Karpathy's LLM Wiki: Build a Personal Knowledge Base That Gets Smarter Over Time

TL;DR: Traditional RAG searches your documents from scratch every time. Karpathy’s LLM Wiki flips this — an AI agent reads your sources once, builds an interlinked markdown wiki, and grows it incrementally. Each new source enriches the existing knowledge base instead of starting over.

The Problem with Traditional RAG

When you upload documents to ChatGPT or NotebookLM and ask a question, the AI searches through your files, pulls relevant chunks, and generates an answer. That works — but ask a similar question tomorrow and the AI does all that work again from scratch. Nothing is saved. Nothing compounds.

For questions that require connecting ideas across multiple documents, the AI has to find and stitch everything together every single time. There’s no memory, no accumulation, no building on previous understanding. As Karpathy puts it: with RAG, every question is like the AI has never read your documents before.

The LLM Wiki Concept

Karpathy’s idea flips the approach entirely. Instead of searching raw documents on every query, you have an AI agent read your documents once and build a structured wiki — a persistent knowledge base made of interlinked markdown files.

When you add a new source (PDF, article, meeting notes), the AI doesn’t just store it. It:

Extracts key ideas and creates wiki pages for new concepts
Updates existing pages with new information
Links related ideas together across sources
Flags contradictions when a new source disagrees with what’s already there
Updates the index to reflect the growing knowledge base

Over time, the wiki gets smarter. The connections are already there. The synthesis is already done. When you ask a question, the AI works from a pre-built organized knowledge base.

Karpathy’s Analogy

“Think of Obsidian as the IDE, the LLM as the programmer, and the Wiki as the code base. You rarely write the Wiki yourself — the AI does the writing and organizing. You focus on what goes in and what questions to ask.”

The Three Layers

Layer 1: Raw Sources (Read-Only)

Your original documents — PDFs, articles, meeting notes, whatever you’re working with. The AI reads these but never modifies them. This is your source of truth.

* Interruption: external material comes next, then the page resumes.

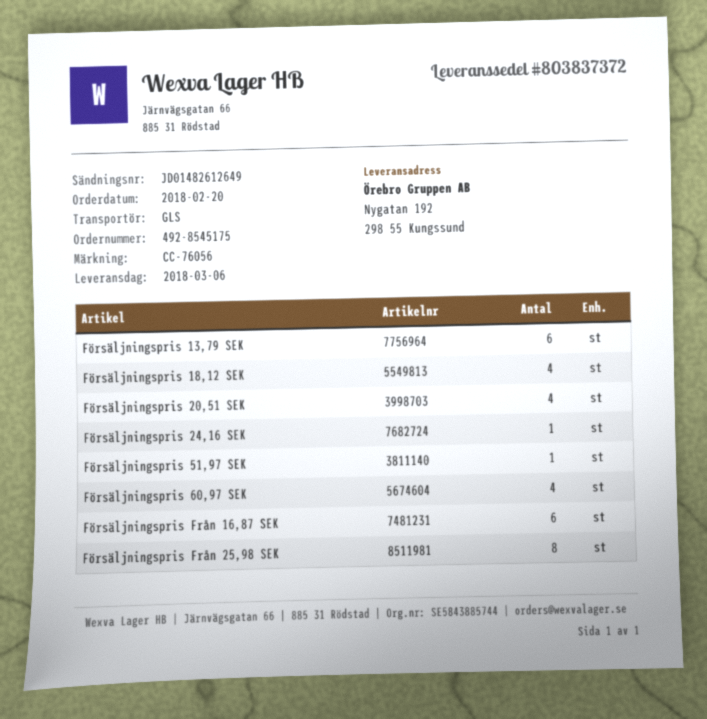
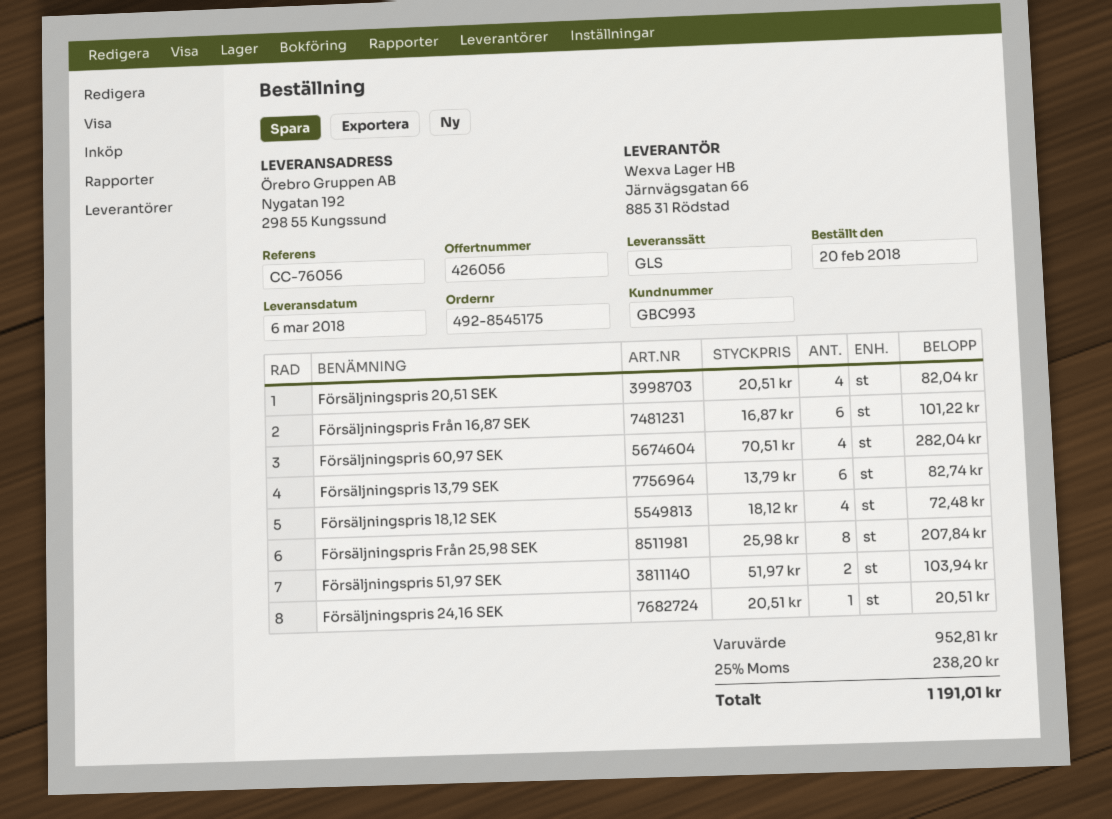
Försäljningspris 51,97 SEK: 1 -> 2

Layer 2: The Wiki (AI-Maintained)

A folder of markdown files that the AI creates and maintains. Contains:

Index page (table of contents for the entire wiki)
Concept pages (individual topics with summaries and references)
Entity pages (specific people, places, tools, projects)
Summary comparisons (side-by-side analyses)
All pages interlinked with [[wiki-style links]]

Layer 3: The Schema (Rules Document)

A configuration file (like CLAUDE.md for Claude Code) that tells the AI how to operate:

Purpose — what is this knowledge base about?
Folder structure — where are raw sources, where is wiki output?
Ingest workflow — when a new source is added: read, extract concepts, create/update wiki pages, update index, log changes
Page formatting rules — summary at top, source references on every claim, links to related concepts
Question-answering behavior — consult wiki first, cite sources, flag uncertainty

The schema evolves as the wiki grows. You can always refine it.

Setup: What You Need

Obsidian (free) — the viewer. Its graph view makes connections visual, but any text editor works since it’s just markdown files.
An AI coding agent — Claude Code (used in the demo), OpenAI Codex, Cursor, or any tool that can read/write local files.

Folder structure:

1
your-vault/
2
├── raw/          # Source documents (read-only)
3
├── wiki/         # AI-generated knowledge base
4
├── templates/    # Optional manual note templates
5
└── CLAUDE.md     # Schema / rules for the AI

Optional: Obsidian Web Clipper browser extension to save web articles as markdown directly into raw/.

The Workflow

Ingesting a source: Drop a document into raw/, then tell the AI: “I just added a new source to the raw folder. Please read it and update the wiki.” The AI reads the source, extracts key concepts, creates or updates wiki pages, and links everything together. Takes roughly 3 minutes for a typical article.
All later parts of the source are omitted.